# [Exercise brief]
Where the listing below has a line with "BOLSA DE MUDA", write out exactly that line and every line after it, stopping after the line with "total: 310.75 -> 334.40".

# [Recorded data]

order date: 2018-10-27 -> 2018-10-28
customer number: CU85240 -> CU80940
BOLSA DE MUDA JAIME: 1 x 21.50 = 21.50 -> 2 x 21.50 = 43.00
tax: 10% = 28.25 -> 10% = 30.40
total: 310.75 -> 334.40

...

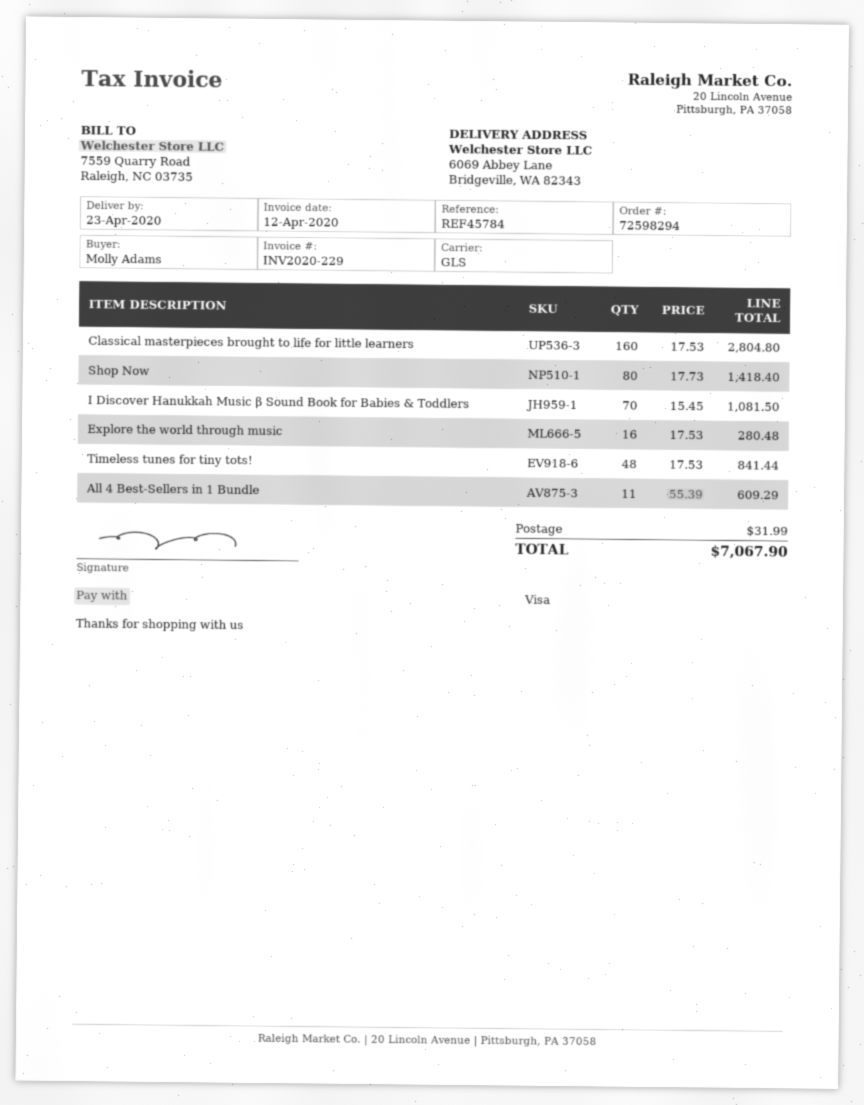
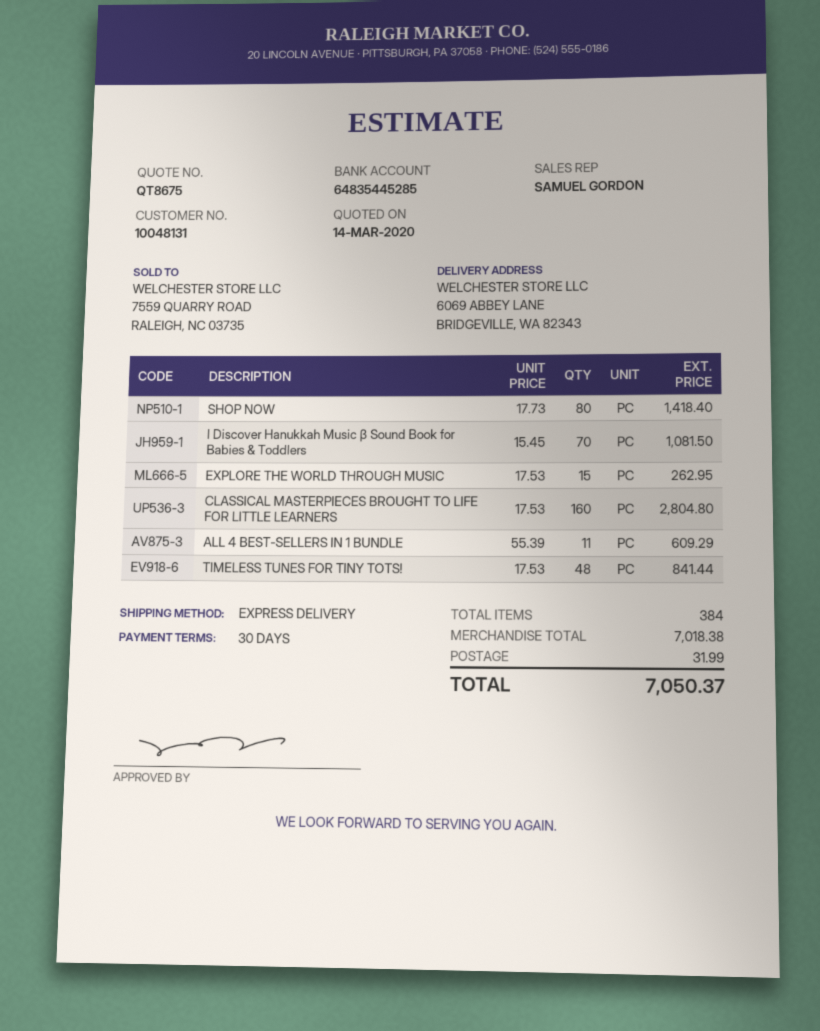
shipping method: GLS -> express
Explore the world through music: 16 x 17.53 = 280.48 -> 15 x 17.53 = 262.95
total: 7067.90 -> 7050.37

# [Answer]
BOLSA DE MUDA JAIME: 1 x 21.50 = 21.50 -> 2 x 21.50 = 43.00
tax: 10% = 28.25 -> 10% = 30.40
total: 310.75 -> 334.40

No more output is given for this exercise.